LongLive2.0 5B NVFP4 Denoising Step 4

This repository hosts the LongLive2.0 5B NVFP4 denoising step 4 checkpoint for inference with the LongLive2.0 release code:

https://github.com/NVlabs/LongLive

LongLive2.0 inference loads the Wan2.2-TI2V-5B generator, applies the few-step DMD adapter when a separate LoRA checkpoint is provided, and runs the generator with NVFP4 weight quantization plus optional FP4 KV-cache quantization.

Installation

The NVFP4 path uses a stricter environment than the default BF16 release path. We recommend keeping it in a separate conda environment.

git clone https://github.com/wileewang/LongLive2.0.git
cd LongLive2.0

conda create -n longlive2_nvfp4 python=3.12 -y
conda activate longlive2_nvfp4

pip install -r requirements.txt
pip install --upgrade --index-url https://download.pytorch.org/whl/cu128 \
  torch==2.10.0 torchvision==0.25.0

Build the NVFP4 / FP4 extensions:

cd fouroversix
pip install ninja packaging psutil "setuptools>=77.0.3"

# B200 / GB200 / GB300
export CUDA_ARCHS=100

# RTX 50/60 series, if needed
# export CUDA_ARCHS=120

pip install --no-build-isolation -e .
cd ..

git clone https://github.com/Dao-AILab/flash-attention.git
cd flash-attention
git checkout v2.8.3
pip install -U pip setuptools wheel ninja packaging
pip install --no-build-isolation -e .
cd ..

cd utils/kernel
python setup.py build_ext --inplace
cd ../..

Quick environment check:

python -c "import torch, torchvision; print(torch.__version__, torch.version.cuda); print(torchvision.__version__)"
python -c "import flash_attn; print(flash_attn.__version__)"
python -c "import fouroversix; from utils.quant import LongLiveQuantizationConfig, quantize_to_fp4"
python -c "from utils.kernel.kv_dequant import dequantize_kv_cache_fp4"

The released LongLive2.0 checkpoint is sufficient for standard inference.
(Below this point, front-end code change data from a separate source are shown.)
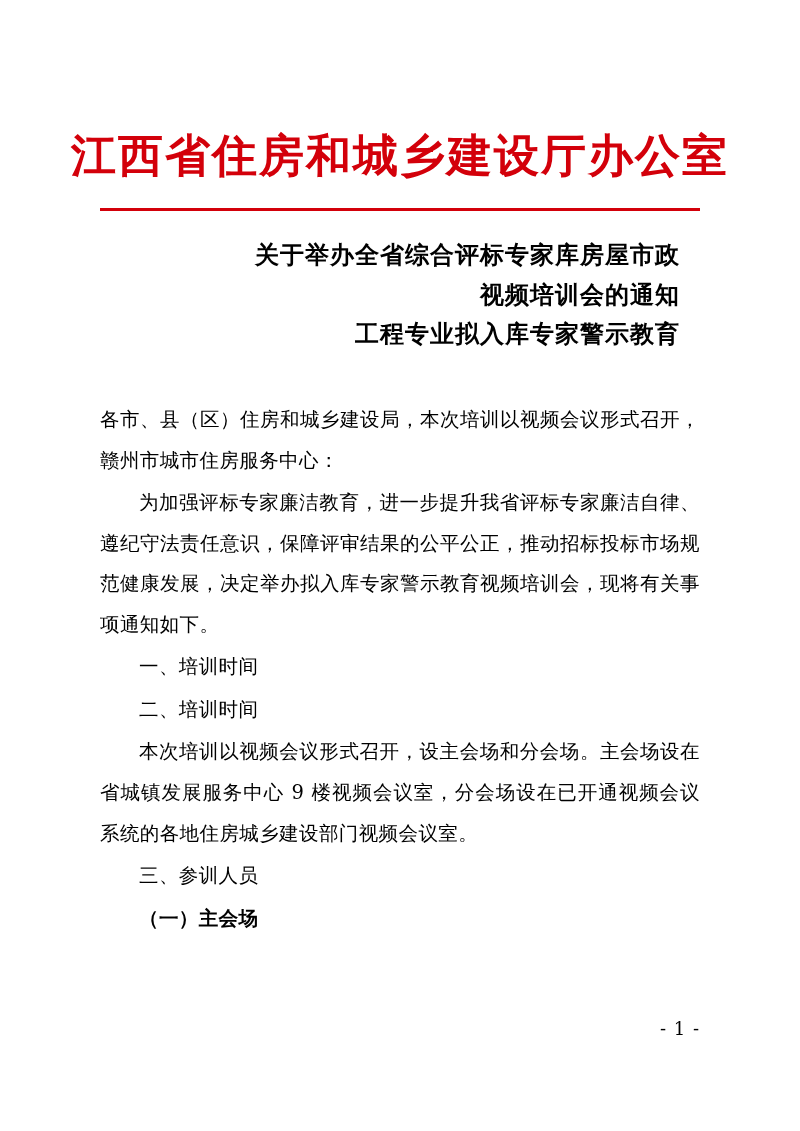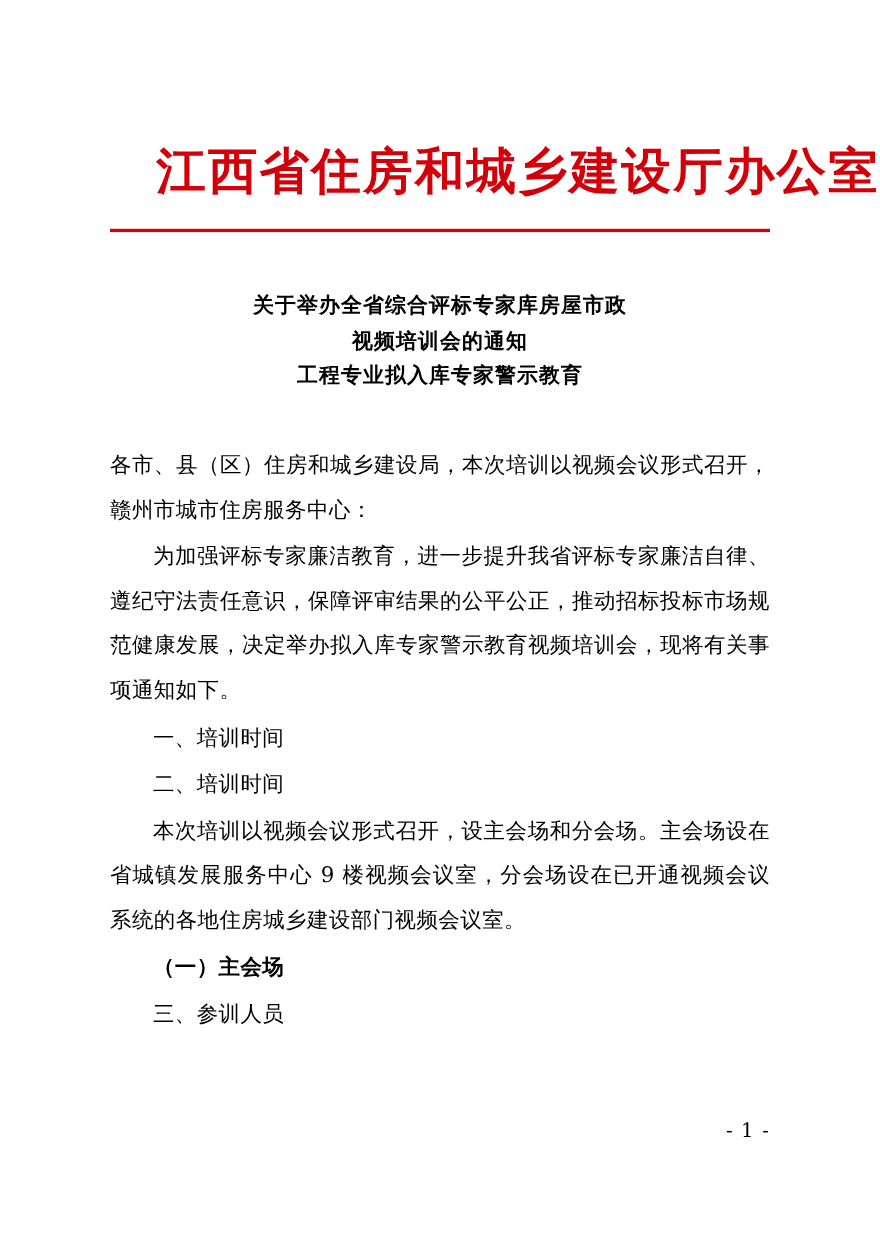--- a/index.html
+++ b/index.html
@@ -23,7 +23,7 @@
     background: #fff;
   }
   .doc-header {
-    text-align: right;
+    text-align: center;
     margin-top: 128px;
   }
   .org-title {

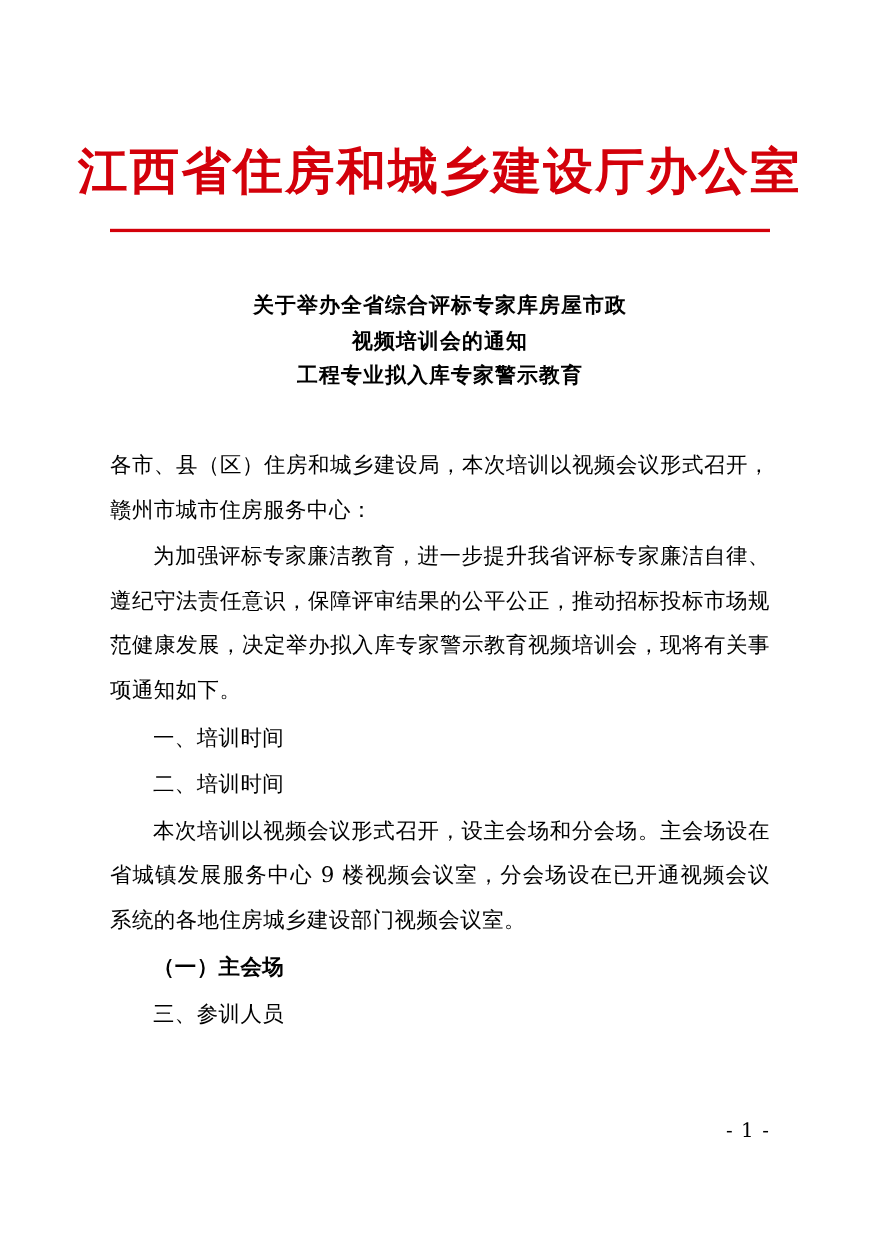--- a/index.html
+++ b/index.html
@@ -42,11 +42,11 @@
     margin: 24px auto 0 auto;
   }
   .doc-title {
-    margin: 52px auto 0 auto;
+    margin: 24px auto 0 auto;
     width: 560px;
-    text-align: center;
+    text-align: right;
     font-weight: bold;
-    font-size: 19px;
+    font-size: 24px;
     line-height: 1.65;
     letter-spacing: 1px;
     color: #000;

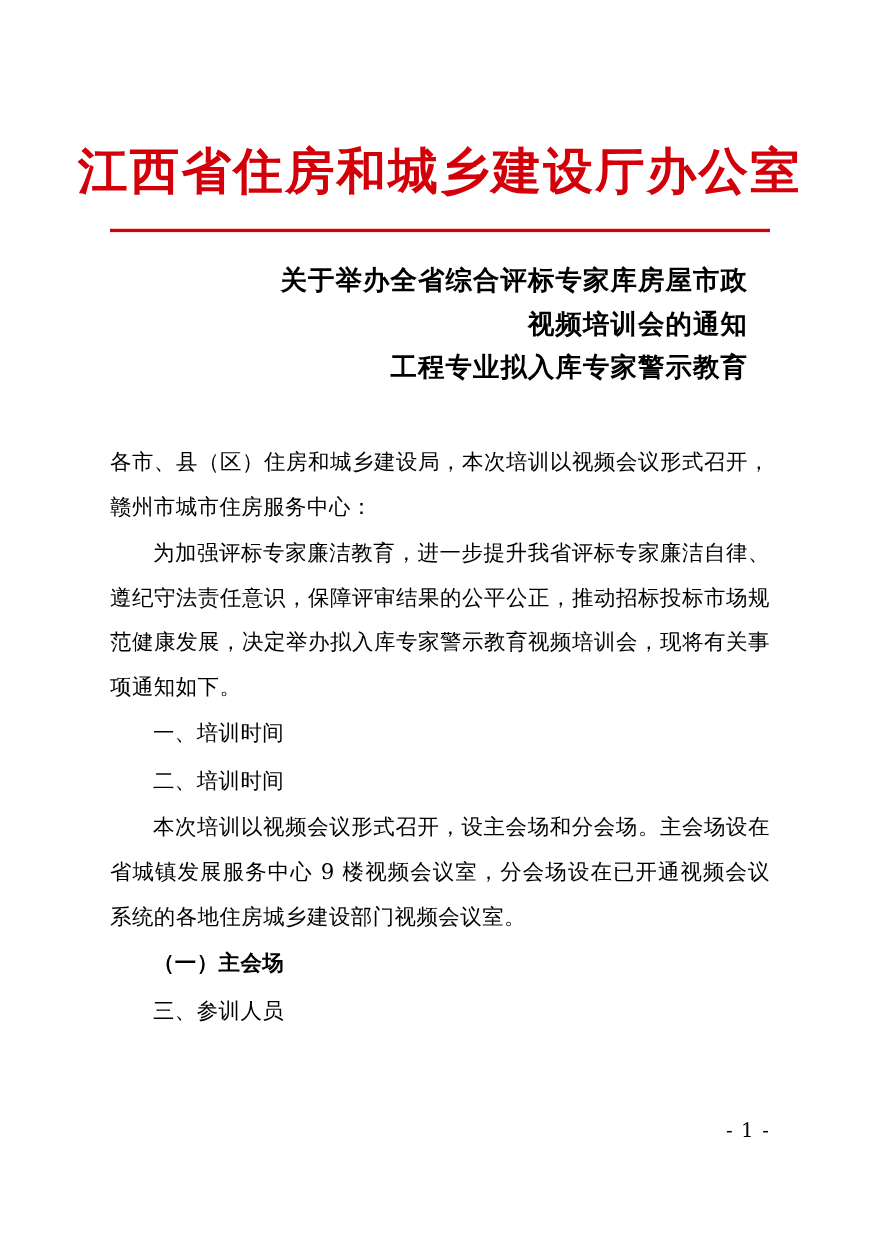--- a/index.html
+++ b/index.html
@@ -103,8 +103,8 @@
     <p class="para heading-item">一、培训时间</p>
     <p class="para heading-item">二、培训时间</p>
     <p class="para indent">本次培训以视频会议形式召开，设主会场和分会场。主会场设在省城镇发展服务中心 9 楼视频会议室，分会场设在已开通视频会议系统的各地住房城乡建设部门视频会议室。</p>
+    <p class="para heading-item">三、参训人员</p>
     <p class="para bold-item">（一）主会场</p>
-    <p class="para heading-item">三、参训人员</p>
   </div>
 
   <div class="page-number">- 1 -</div>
You only need to download the original Wan2.2-TI2V-5B components if you want to run training, initialize from the original Wan weights, or use code paths that explicitly load the base Wan model files:

huggingface-cli download Wan-AI/Wan2.2-TI2V-5B \
  --local-dir wan_models/Wan2.2-TI2V-5B

Download this checkpoint repository:

huggingface-cli download Perflow-Shuai/LongLive-2.0-5B-NVFP4-4Step \
  --local-dir checkpoints/longlive2_5b_nvfp4_4step

Configure Inference

Edit configs/nvfp4/inference_nvfp4.yaml.

For the released 4-step NVFP4 checkpoint, keep inference.sampling_steps: 4:

checkpoints:
  generator_ckpt: checkpoints/longlive2_5b_nvfp4_4step/path/to/generator.pt
  lora_ckpt: null

merge_lora: false

data:
  data_path: /path/to/inference_prompts
  image_or_video_shape:
  - 1
  - 384
  - 48
  - 44
  - 80

output_folder: videos/longlive2_nvfp4_4step
num_samples: 1
num_output_frames: 384

inference:
  sampling_steps: 4
  sink_size: 8
  guidance_scale: 1.0
  multi_shot_sink: true
  multi_shot_rope_offset: 8
  kv_quant: true
  kv_quant_scale_rule: mse
  kv_quant_backend: cuda
  streaming_vae: false
  async_vae: false
  vae_type: wan

model_quant: true
model_quant_use_transformer_engine: false
model_quant_scale_rule: mse
model_quant_activation_scale_rule: mse
model_quant_weight_scale_rule: mse
model_quant_gradient_scale_rule: mse

Replace the checkpoint filename above with the actual file in this repository. If this repository contains a separate DMD LoRA checkpoint instead of a merged generator, set checkpoints.lora_ckpt to that LoRA file and set merge_lora: true, then add the LoRA adapter config:

adapter:
  type: lora
  rank: 128
  alpha: 128
  dropout: 0.0
  dtype: bfloat16
  apply_to_critic: true
  verbose: true

If checkpoints.lora_ckpt is null, remove the adapter section.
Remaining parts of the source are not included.